Au final, l’élément (à mes yeux) le plus convaincant de cette première partie est sans nul doute le dessin d’Ergün Gündüz. Le dessinateur officie depuis les années 1970 dans la bande dessinée horrifique turque. En langue anglaise, seule la minisérie Taxi Tales était jusque-là traduite. Pour autant, lui avoir proposé de travailler sur Vampirella s’avère être une grande réussite. Son trait fin, ses cadrages et son style graphique très proche de l’animation donnent à l’histoire un dynamisme assez soutenu. Sa mise en couleur est toute aussi efficace.

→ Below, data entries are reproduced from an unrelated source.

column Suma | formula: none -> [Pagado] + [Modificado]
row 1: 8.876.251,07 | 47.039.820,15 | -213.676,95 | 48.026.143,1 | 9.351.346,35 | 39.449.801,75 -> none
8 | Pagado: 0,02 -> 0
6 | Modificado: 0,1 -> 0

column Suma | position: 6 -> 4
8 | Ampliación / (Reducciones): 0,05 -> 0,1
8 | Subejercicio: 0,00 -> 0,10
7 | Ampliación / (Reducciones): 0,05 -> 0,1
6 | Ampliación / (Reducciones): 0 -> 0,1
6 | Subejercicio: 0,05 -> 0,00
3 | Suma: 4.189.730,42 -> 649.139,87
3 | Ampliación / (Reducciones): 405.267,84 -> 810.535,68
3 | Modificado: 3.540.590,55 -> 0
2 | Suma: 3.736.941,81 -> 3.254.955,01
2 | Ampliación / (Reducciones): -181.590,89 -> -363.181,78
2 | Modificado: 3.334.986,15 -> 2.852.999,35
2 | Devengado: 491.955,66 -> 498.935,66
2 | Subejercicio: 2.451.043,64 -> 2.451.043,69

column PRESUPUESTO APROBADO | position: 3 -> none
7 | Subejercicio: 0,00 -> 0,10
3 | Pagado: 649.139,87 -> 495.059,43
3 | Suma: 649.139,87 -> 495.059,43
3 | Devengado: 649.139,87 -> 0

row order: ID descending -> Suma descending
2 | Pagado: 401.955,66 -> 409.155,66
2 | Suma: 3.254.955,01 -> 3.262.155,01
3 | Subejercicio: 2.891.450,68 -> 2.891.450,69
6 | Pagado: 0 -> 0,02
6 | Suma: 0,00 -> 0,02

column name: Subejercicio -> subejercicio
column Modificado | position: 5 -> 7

Dans ce nouvel arc, Vampirella est présentée à la fois comme une extra-terrestre venue de la planète Drakulon et la fille de Lilith. Elle paraît pouvoir se passer la plupart du temps d’ingérer du sang humain, et ne possède pas les limites des vampires terrestres, telles que l’impossibilité de se déplacer en pleine lumière. En revanche, elle est capable de déployer des ailes de chauve-souris pour voler, et est dotée d’une force physique hors du commun.
Une première partie qui vaut plus pour son dessin que pour son scénario. Christopher Priest ne manque pas d’idées, mais les dialogues et une histoire quelque peu fouillie peine pour le moment à me convaincre.